__Activity__
Type out each record word for word. Pictures stay out.

--- Information given Enclosed Below ---

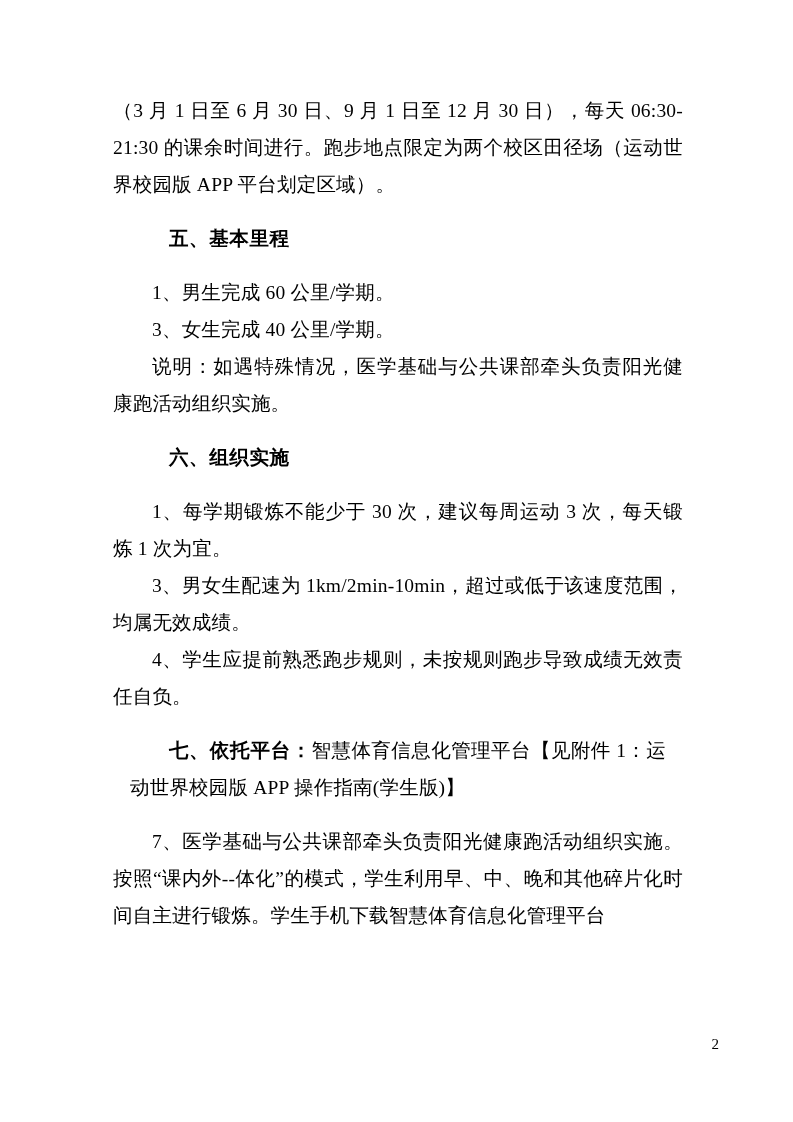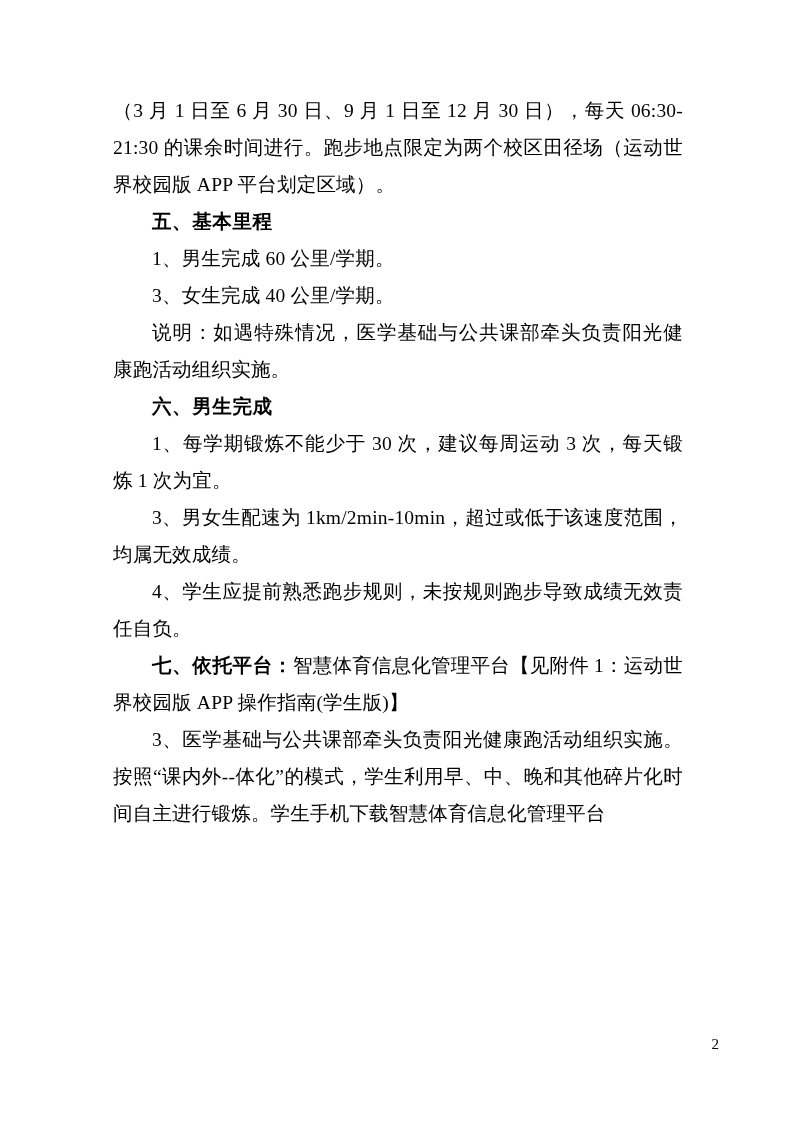--- a/index.html
+++ b/index.html
@@ -48,7 +48,7 @@
     font-weight: bold;
     font-size: 19.5px;
     line-height: 37px;
-    margin: 0;
+    margin: 17px;
     text-indent: 39px;
     letter-spacing: 0.6px;
   }

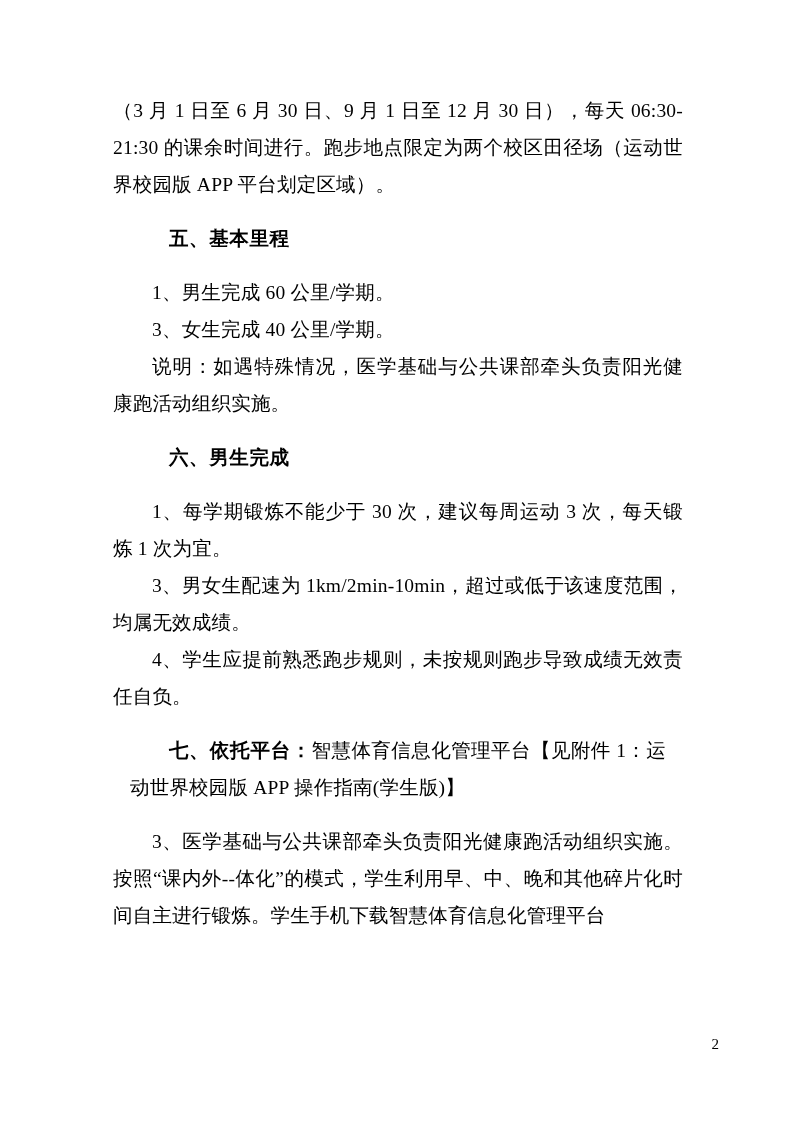--- a/index.html
+++ b/index.html
@@ -81,7 +81,7 @@
 
     <p class="indent">说明：如遇特殊情况，医学基础与公共课部牵头负责阳光健康跑活动组织实施。</p>
 
-    <p class="heading">六、男生完成</p>
+    <p class="heading">六、组织实施</p>
 
     <p class="indent">1、每学期锻炼不能少于 30 次，建议每周运动 3 次，每天锻炼 1 次为宜。</p>
 

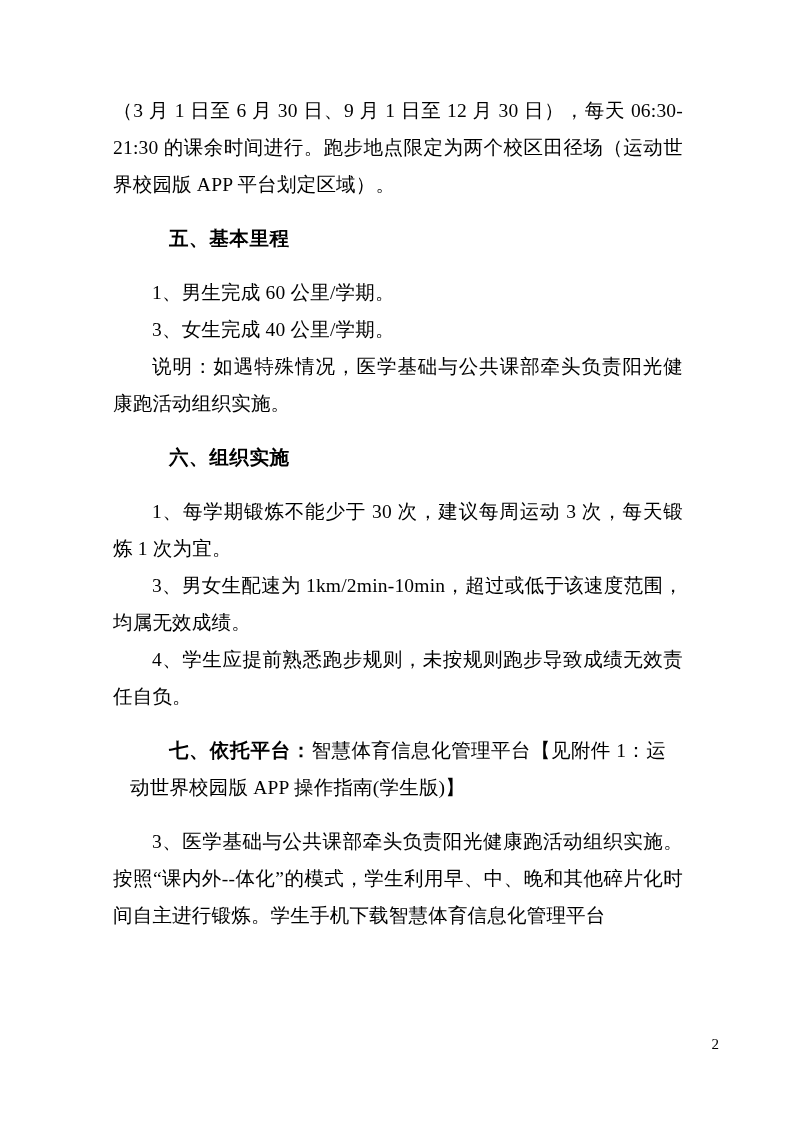--- a/index.html
+++ b/index.html
@@ -93,7 +93,7 @@
     <p class="heading"><span>七、依托平台：</span><span class="rest">智慧体育信息化管理平台【见附件 1：运动世界校园版 APP 操作指南(学生版)】</span></p>
 
 
-    <p class="indent">3、医学基础与公共课部牵头负责阳光健康跑活动组织实施。按照“课内外--体化”的模式，学生利用早、中、晚和其他碎片化时间自主进行锻炼。学生手机下载智慧体育信息化管理平台</p>
+    <p class="indent">7、医学基础与公共课部牵头负责阳光健康跑活动组织实施。按照“课内外--体化”的模式，学生利用早、中、晚和其他碎片化时间自主进行锻炼。学生手机下载智慧体育信息化管理平台</p>
 
   </div>
 

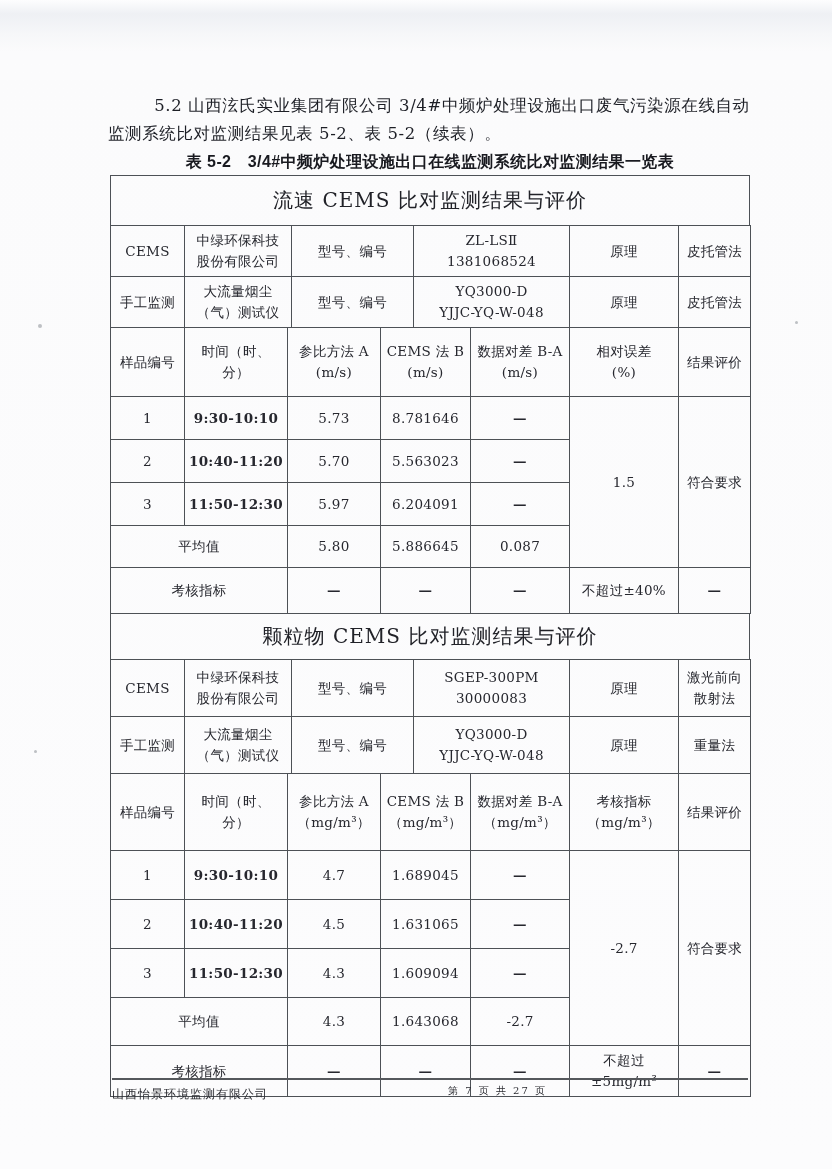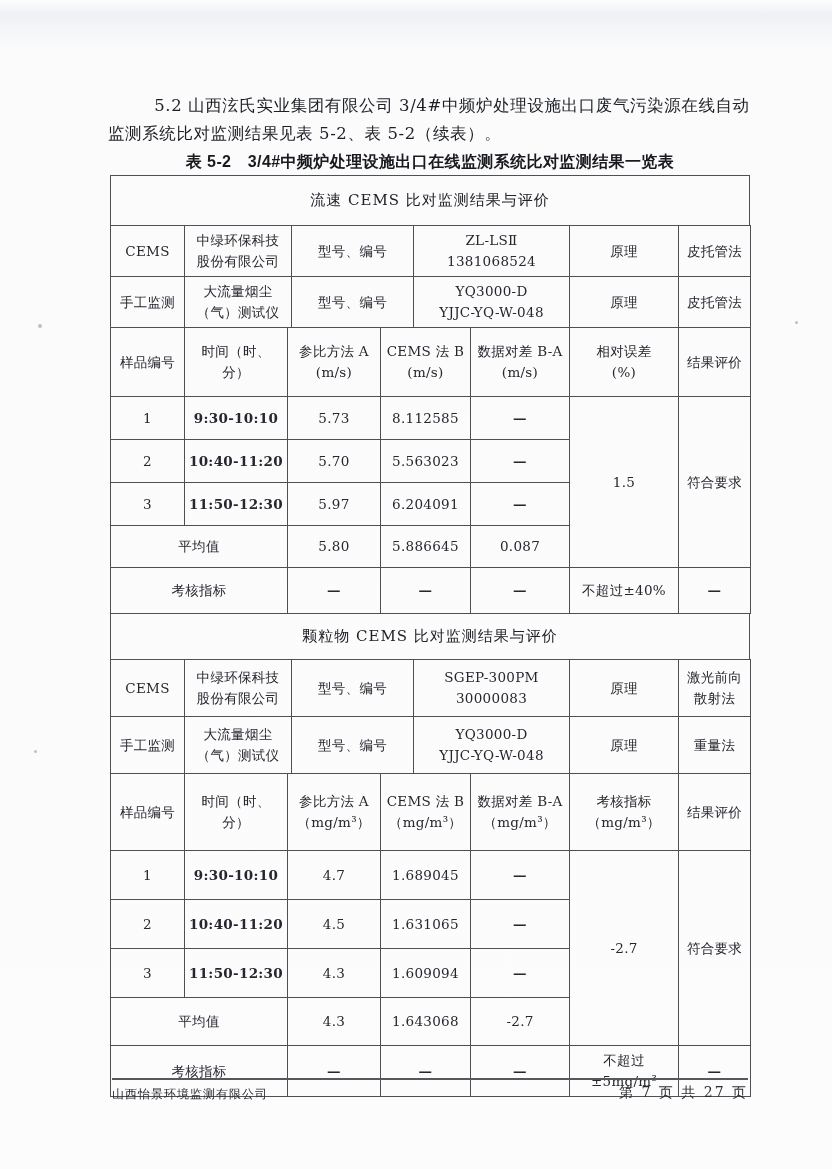--- a/index.html
+++ b/index.html
@@ -30,7 +30,7 @@
   .sec{margin-top:-1px;}
   .sec-title{
     border:1px solid #4d5156;display:flex;align-items:center;justify-content:center;
-    font-size:15px;letter-spacing:1px;color:#212228;
+    font-size:20px;letter-spacing:1px;color:#212228;
   }
   .s1 .sec-title{height:49px;}
   .s2 .sec-title{height:45px;}

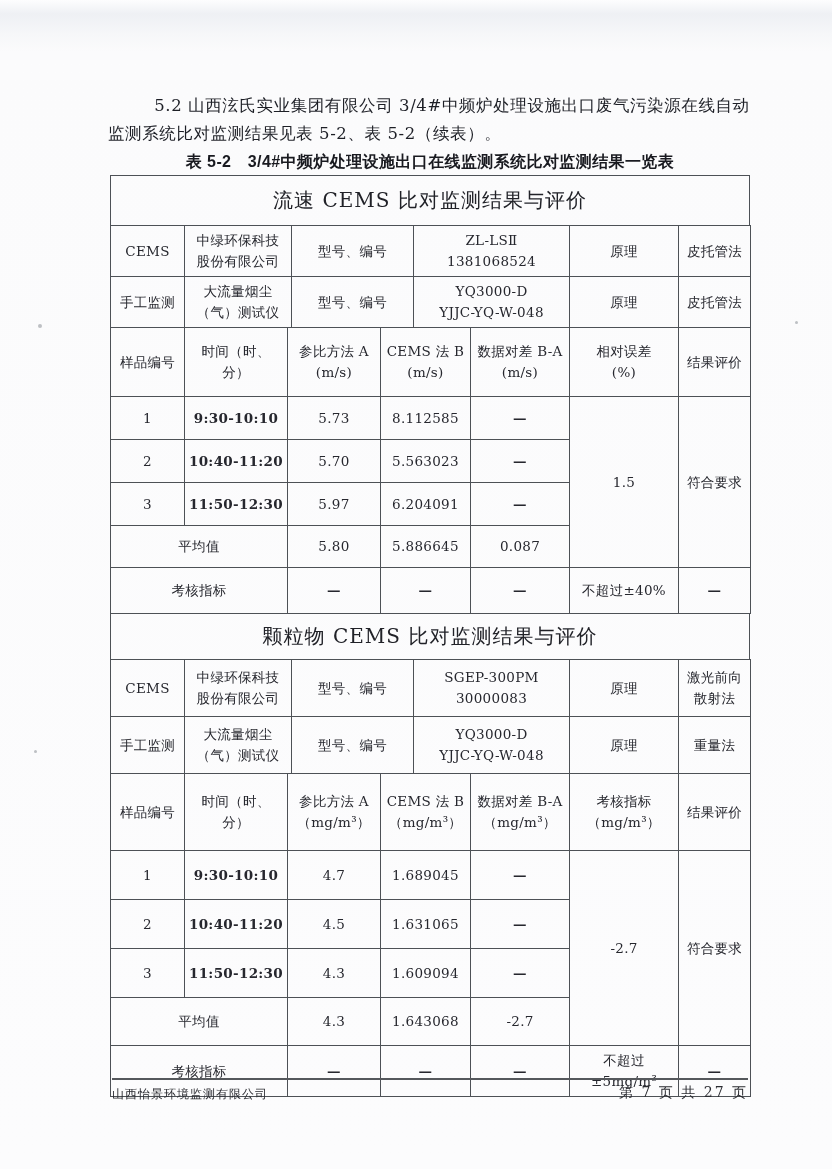--- a/index.html
+++ b/index.html
@@ -143,7 +143,7 @@
           <td>1</td>
           <td class="time">9:30-10:10</td>
           <td>5.73</td>
-          <td>8.112585</td>
+          <td>8.781646</td>
           <td class="dash">—</td>
           <td rowspan="4">1.5</td>
           <td rowspan="4">符合要求</td>

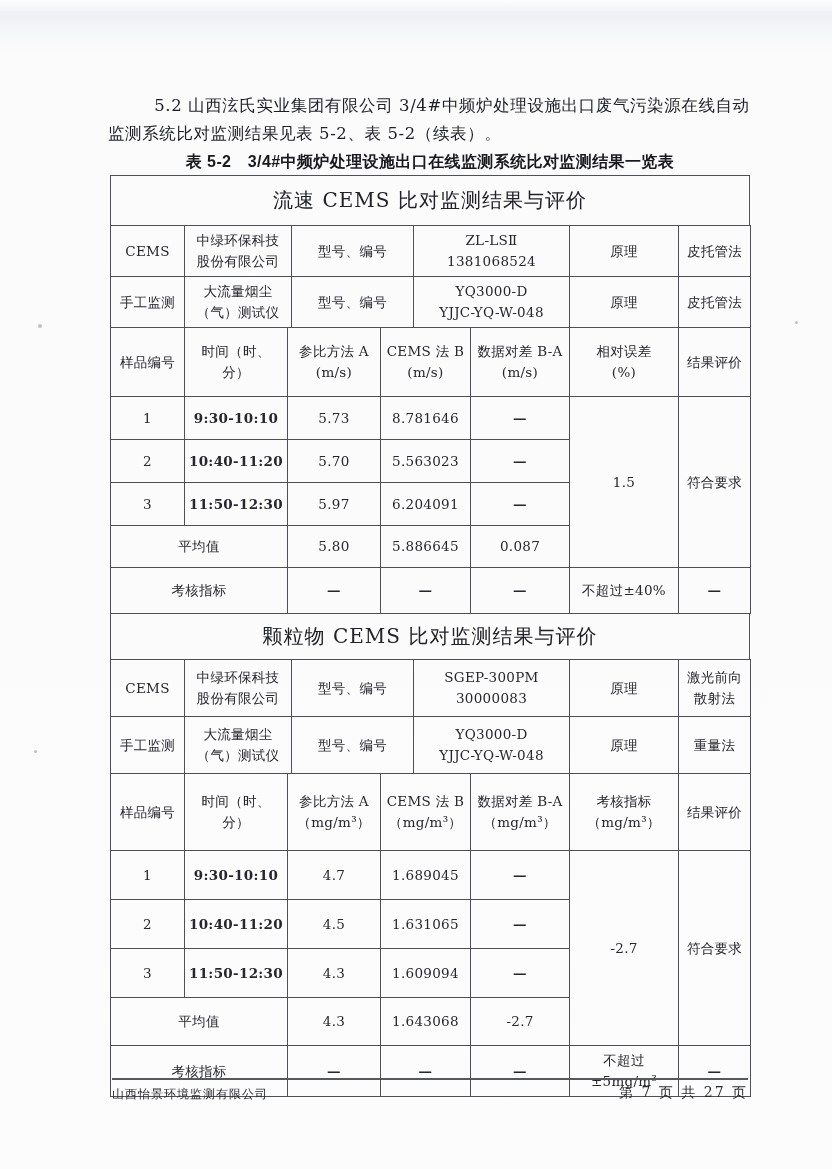--- a/index.html
+++ b/index.html
@@ -60,8 +60,8 @@
     position:absolute;left:112px;top:1086px;font-size:12px;letter-spacing:1px;color:#2a2b31;
   }
   .footer-right{
-    position:absolute;left:448px;top:1084px;width:300px;text-align:right;
-    font-size:14px;letter-spacing:2px;color:#2a2b31;
+    position:absolute;left:448px;top:1084px;width:300px;
+    font-size:10px;letter-spacing:2px;color:#2a2b31;
   }
 </style>
 </head>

--- End of Enclosed Information given ---

__Written answer__
--- a/index.html
+++ b/index.html
@@ -48,7 +48,7 @@
     font-weight: bold;
     font-size: 19.5px;
     line-height: 37px;
-    margin: 0;
+    margin: 17px;
     text-indent: 39px;
     letter-spacing: 0.6px;
   }

--- a/index.html
+++ b/index.html
@@ -81,7 +81,7 @@
 
     <p class="indent">说明：如遇特殊情况，医学基础与公共课部牵头负责阳光健康跑活动组织实施。</p>
 
-    <p class="heading">六、男生完成</p>
+    <p class="heading">六、组织实施</p>
 
     <p class="indent">1、每学期锻炼不能少于 30 次，建议每周运动 3 次，每天锻炼 1 次为宜。</p>
 

--- a/index.html
+++ b/index.html
@@ -93,7 +93,7 @@
     <p class="heading"><span>七、依托平台：</span><span class="rest">智慧体育信息化管理平台【见附件 1：运动世界校园版 APP 操作指南(学生版)】</span></p>
 
 
-    <p class="indent">3、医学基础与公共课部牵头负责阳光健康跑活动组织实施。按照“课内外--体化”的模式，学生利用早、中、晚和其他碎片化时间自主进行锻炼。学生手机下载智慧体育信息化管理平台</p>
+    <p class="indent">7、医学基础与公共课部牵头负责阳光健康跑活动组织实施。按照“课内外--体化”的模式，学生利用早、中、晚和其他碎片化时间自主进行锻炼。学生手机下载智慧体育信息化管理平台</p>
 
   </div>
 

--- a/index.html
+++ b/index.html
@@ -30,7 +30,7 @@
   .sec{margin-top:-1px;}
   .sec-title{
     border:1px solid #4d5156;display:flex;align-items:center;justify-content:center;
-    font-size:15px;letter-spacing:1px;color:#212228;
+    font-size:20px;letter-spacing:1px;color:#212228;
   }
   .s1 .sec-title{height:49px;}
   .s2 .sec-title{height:45px;}

--- a/index.html
+++ b/index.html
@@ -143,7 +143,7 @@
           <td>1</td>
           <td class="time">9:30-10:10</td>
           <td>5.73</td>
-          <td>8.112585</td>
+          <td>8.781646</td>
           <td class="dash">—</td>
           <td rowspan="4">1.5</td>
           <td rowspan="4">符合要求</td>

--- a/index.html
+++ b/index.html
@@ -60,8 +60,8 @@
     position:absolute;left:112px;top:1086px;font-size:12px;letter-spacing:1px;color:#2a2b31;
   }
   .footer-right{
-    position:absolute;left:448px;top:1084px;width:300px;text-align:right;
-    font-size:14px;letter-spacing:2px;color:#2a2b31;
+    position:absolute;left:448px;top:1084px;width:300px;
+    font-size:10px;letter-spacing:2px;color:#2a2b31;
   }
 </style>
 </head>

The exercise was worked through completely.